Los secretos culinarios de la abuela de Marta Hazas

La reconocida actriz Marta Hazas nos invita a un viaje nostálgico, revelando cómo su amor por la gastronomía se forjó en los recuerdos de su infancia en Santander, de la mano de su abuela Larín. Esos momentos compartidos, cocinando juntas, dejaron una huella imborrable que asocia el aroma de la cocina con la calidez del hogar familiar. Hazas recuerda con especial cariño cómo ayudaba a su abuela a preparar las albóndigas, desempeñando el rol de pequeña ayudante en esos domingos de reuniones familiares en los que la comida era el centro. Sin embargo, con una sonrisa, confiesa que no heredó el mismo don culinario de su abuela, siendo su esposo, Javier Veiga, el chef de la casa.
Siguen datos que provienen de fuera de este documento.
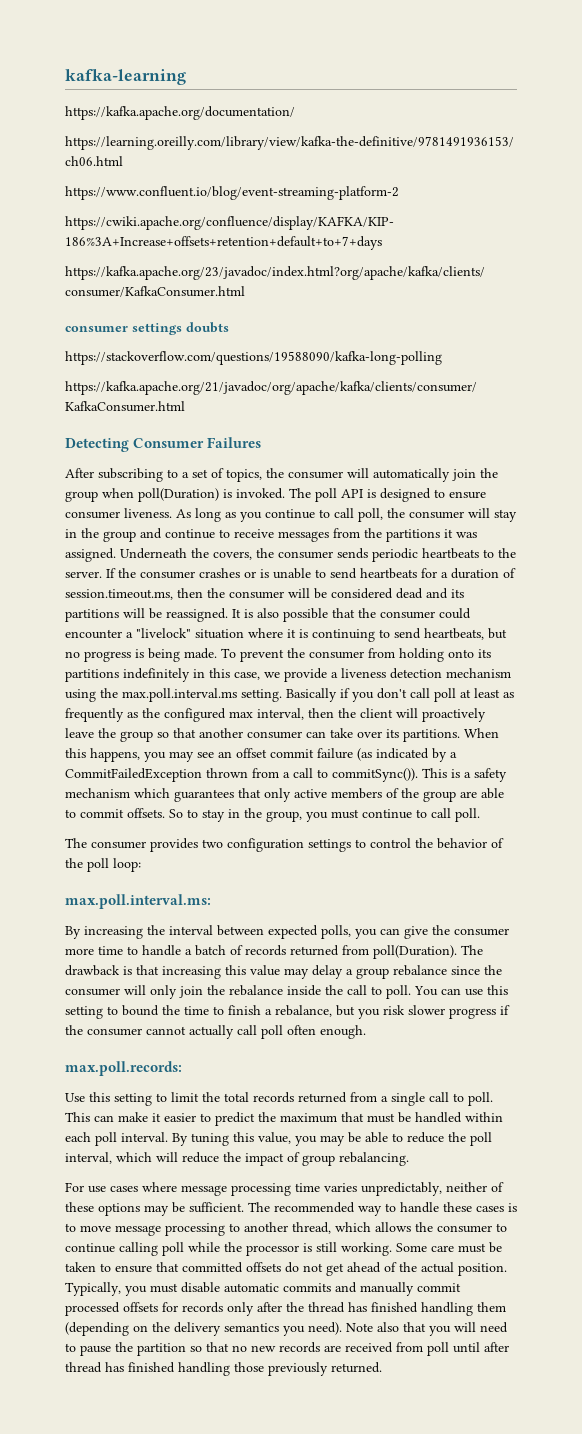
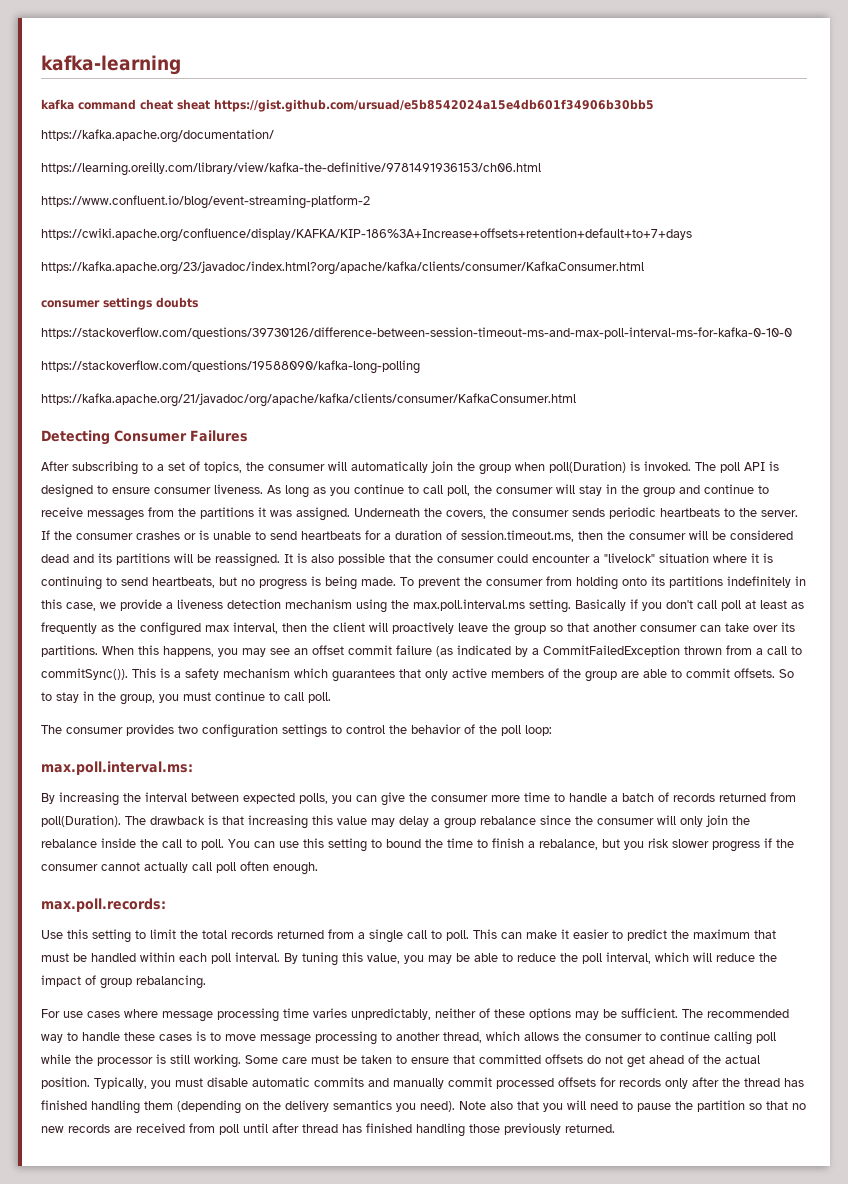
(186, 77) none -> [41,99,654,112] // kafka command cheat sheat https://gist.github.com/ursuad/e5b8542024a15e4db601f34906b30bb5
(229, 327) none -> [41,327,792,339] // https://stackoverflow.com/questions/39730126/difference-between-session-timeout-ms-and-max-poll-interval-ms-for-kafka-0-10-0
A pesar de esto, la actriz, quien actualmente está inmersa en el rodaje de 'La agencia' y la cuarta temporada de 'Machos Alfa', y próxima a estrenar 'Playa de Lobos' como productora, es una verdadera apasionada de la comida.

Entre los sabores de su niñez, sobresale un arroz con carne que su abuela preparaba de manera sublime, un plato que, aunque aparentemente sencillo, requería de una cocción lenta de un día entero, resultando en una carne desmenuzada similar a la venezolana. Este manjar, lamentablemente, es una receta cuyos detalles se han perdido con el tiempo. Para culminar esos banquetes dominicales, la tarta de galletas y chocolate, o el arroz con leche y canela, eran las delicias que ponían el broche de oro. Además de la cocina, Marta rememora con afecto cómo, en ausencia de sus padres, su abuela y ella compartían tardes de películas de Hitchcock, zarzuelas y obras de teatro, forjando así su cultura cinematográfica y su aprecio por la buena mesa. La actriz se define como una entusiasta de los placeres gastronómicos, especialmente de los viajes que giran en torno a la comida, y su perdición dulce son los bombones de praliné. Disfruta de la cena como su momento culinario favorito y no concibe esta sin un buen vino. En el ámbito culinario, sus preferencias se inclinan hacia la cocina japonesa, siendo sus restaurantes favoritos aquellos que ofrecen esta experiencia.

La memoria de su abuela, una maestra en la cocina, revive a través de la descripción de su famoso arroz con carne mechada, una receta que, aunque compleja por su prolongada cocción, prometía un sabor inigualable. Para aquellos que deseen emular el sabor de los platos de antaño, se presenta una receta detallada del arroz con carne mechada, un plato que requiere tiempo y dedicación para que la carne alcance su punto óptimo de ternura y absorba todos los aromas. Además, se incluye la receta de la tarta de galletas de la abuela, un postre clásico que evoca la dulzura de la infancia, con sus capas de galletas bañadas en leche y licor, alternadas con una rica crema de chocolate y una cobertura brillante. Estas recetas no solo ofrecen una guía culinaria, sino que también son una invitación a recrear esos momentos de unión familiar y sabor que Marta Hazas tanto atesora.

En un mundo cada vez más acelerado, el testimonio de Marta Hazas nos recuerda la importancia de los vínculos familiares y cómo las tradiciones culinarias se convierten en el hilo conductor de nuestra memoria afectiva. Cada plato, cada aroma, encierra una historia, un legado que trasciende el tiempo y nos conecta con nuestras raíces. La cocina, más allá de la mera preparación de alimentos, es un espacio de amor, aprendizaje y transmisión de valores, donde se forjan recuerdos imborrables y se nutre el alma.